Justement, la porte s'ouvre sur lui. Il vient s'assoir près de moi après m'avoir fait un bisou sur le front. Je lui demande comment il va, même si l'expression de son visage en dit déjà beaucoup.
_ J'ai essayé de l'appeler, mais elle ne répondait pas, commence-t-il. Alors, je suis carrément allé chez elle, et je me suis excusé. Il regarde dans le vide, se remémorant sûrement la scène.
« Elle m'a dit qu'elle ne savait plus où elle en était, qu'elle n'était pas sûre de me croire et qu'elle préférait que je ne dorme pas à l'appart avec elle, ce soir.

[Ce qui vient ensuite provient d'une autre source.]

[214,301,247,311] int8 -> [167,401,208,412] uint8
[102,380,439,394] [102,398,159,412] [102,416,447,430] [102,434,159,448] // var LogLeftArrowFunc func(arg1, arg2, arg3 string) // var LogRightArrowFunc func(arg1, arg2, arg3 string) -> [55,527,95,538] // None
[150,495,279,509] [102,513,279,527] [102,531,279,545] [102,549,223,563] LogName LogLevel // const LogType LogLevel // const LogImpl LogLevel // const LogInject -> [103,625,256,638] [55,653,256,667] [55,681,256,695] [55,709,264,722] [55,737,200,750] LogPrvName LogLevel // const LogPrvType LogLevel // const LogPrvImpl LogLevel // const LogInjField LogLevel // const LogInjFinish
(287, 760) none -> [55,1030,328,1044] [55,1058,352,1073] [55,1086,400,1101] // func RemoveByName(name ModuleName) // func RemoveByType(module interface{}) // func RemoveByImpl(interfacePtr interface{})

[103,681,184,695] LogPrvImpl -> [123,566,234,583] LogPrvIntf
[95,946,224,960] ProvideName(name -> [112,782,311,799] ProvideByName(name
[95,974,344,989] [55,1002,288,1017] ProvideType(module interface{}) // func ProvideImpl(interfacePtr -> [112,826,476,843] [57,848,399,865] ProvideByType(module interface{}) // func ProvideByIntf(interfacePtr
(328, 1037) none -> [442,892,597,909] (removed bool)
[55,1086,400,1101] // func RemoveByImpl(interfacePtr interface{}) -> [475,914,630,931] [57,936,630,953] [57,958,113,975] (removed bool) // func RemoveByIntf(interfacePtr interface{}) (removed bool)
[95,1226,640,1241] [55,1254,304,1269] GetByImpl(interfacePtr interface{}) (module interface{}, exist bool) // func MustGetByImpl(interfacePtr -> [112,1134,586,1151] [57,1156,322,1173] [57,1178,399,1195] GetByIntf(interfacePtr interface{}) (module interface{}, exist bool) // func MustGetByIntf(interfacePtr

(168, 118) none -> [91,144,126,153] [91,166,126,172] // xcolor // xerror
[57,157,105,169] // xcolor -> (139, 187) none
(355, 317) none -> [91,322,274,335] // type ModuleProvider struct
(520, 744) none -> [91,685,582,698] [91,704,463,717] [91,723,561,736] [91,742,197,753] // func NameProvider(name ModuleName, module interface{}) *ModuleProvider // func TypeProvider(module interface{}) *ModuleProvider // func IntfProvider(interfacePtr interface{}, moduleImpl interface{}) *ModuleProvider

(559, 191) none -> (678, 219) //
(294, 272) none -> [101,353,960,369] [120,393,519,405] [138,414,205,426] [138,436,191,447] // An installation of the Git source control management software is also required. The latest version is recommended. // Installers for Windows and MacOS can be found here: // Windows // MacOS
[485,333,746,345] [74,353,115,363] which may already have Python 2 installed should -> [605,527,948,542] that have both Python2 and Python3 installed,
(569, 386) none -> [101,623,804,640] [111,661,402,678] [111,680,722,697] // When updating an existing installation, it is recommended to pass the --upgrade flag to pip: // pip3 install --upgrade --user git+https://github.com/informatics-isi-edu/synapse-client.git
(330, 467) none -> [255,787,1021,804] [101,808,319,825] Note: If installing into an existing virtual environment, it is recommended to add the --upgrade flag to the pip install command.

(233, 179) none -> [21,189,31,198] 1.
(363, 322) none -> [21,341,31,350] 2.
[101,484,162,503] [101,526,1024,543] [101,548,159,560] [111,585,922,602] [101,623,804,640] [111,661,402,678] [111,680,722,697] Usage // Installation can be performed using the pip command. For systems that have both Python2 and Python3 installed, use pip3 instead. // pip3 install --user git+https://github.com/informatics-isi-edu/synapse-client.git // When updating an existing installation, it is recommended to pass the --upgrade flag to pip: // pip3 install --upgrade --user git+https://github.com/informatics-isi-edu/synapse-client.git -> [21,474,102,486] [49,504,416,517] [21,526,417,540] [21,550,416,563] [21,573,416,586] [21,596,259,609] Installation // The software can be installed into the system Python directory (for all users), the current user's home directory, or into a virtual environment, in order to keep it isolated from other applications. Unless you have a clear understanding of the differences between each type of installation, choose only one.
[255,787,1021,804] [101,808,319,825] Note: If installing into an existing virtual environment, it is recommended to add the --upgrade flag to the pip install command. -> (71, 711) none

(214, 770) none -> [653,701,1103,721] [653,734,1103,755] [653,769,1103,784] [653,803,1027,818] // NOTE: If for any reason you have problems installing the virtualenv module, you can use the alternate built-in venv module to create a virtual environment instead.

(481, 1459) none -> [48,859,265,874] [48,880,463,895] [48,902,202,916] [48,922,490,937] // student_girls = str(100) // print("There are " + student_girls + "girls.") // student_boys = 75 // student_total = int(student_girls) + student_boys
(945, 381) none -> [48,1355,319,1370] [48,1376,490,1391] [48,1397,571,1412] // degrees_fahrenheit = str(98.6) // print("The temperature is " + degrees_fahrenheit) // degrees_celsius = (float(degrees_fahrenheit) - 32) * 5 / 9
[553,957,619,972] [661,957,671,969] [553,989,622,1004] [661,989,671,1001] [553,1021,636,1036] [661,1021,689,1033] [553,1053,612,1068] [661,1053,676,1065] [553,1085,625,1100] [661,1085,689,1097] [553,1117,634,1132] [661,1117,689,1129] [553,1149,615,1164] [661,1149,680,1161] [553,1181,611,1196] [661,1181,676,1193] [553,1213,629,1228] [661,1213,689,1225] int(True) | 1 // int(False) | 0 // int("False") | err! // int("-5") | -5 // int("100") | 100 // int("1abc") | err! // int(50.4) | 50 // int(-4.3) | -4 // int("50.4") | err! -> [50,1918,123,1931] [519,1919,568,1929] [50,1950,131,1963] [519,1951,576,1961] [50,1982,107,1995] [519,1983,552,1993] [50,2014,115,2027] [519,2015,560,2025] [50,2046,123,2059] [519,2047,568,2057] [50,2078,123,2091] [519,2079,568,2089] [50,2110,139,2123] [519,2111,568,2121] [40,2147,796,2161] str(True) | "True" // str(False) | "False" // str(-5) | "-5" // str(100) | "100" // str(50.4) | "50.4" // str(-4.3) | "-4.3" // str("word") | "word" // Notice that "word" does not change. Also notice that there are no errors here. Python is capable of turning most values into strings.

_ Mais, je m'écrie, c'est aussi le tiens !
_ Ce n'est pas grave, je dors ici. Ça ne te gêne pas ?
_ Non, mais c'est pas cool ce qu'elle t'a fait, même si tu l'as cherché.
_ Tu as mangé ? Me demande-t-il
_ Non.
_ Alors viens, on va essayer de se faire un truc. Je le suis jusqu'à la cuisine, et nous préparons notre repas préféré : pâtes à la bolognaise. J'espère que ce plat me donnera faim, car je n'ai pas mangé depuis ce matin. Les parents appellent et nous préviennent qu'ils mangent chez les voisins. Nous dînerons seuls. Je mets la table, et nous nous installons sur la table basse du salon, devant le film préféré de Florian, ça. Malheureusement, je n'arrive pas à manger, et je me contente de regarder la télévision. Quand cela va-t-il cesser ?
Pourquoi cette photo ?
En fait, j'ai trouvé que ce papillon ressemblait un peu à Lola ( la pauvre, elle passe d'araignée à papillon, en passant par un gars ) . Il est enfermé, noir, dans son bocal. Elle , c'est de sa maladie qu'elle est emprisonnée, et l'extérieur est le rêve pour elle : allez mieux.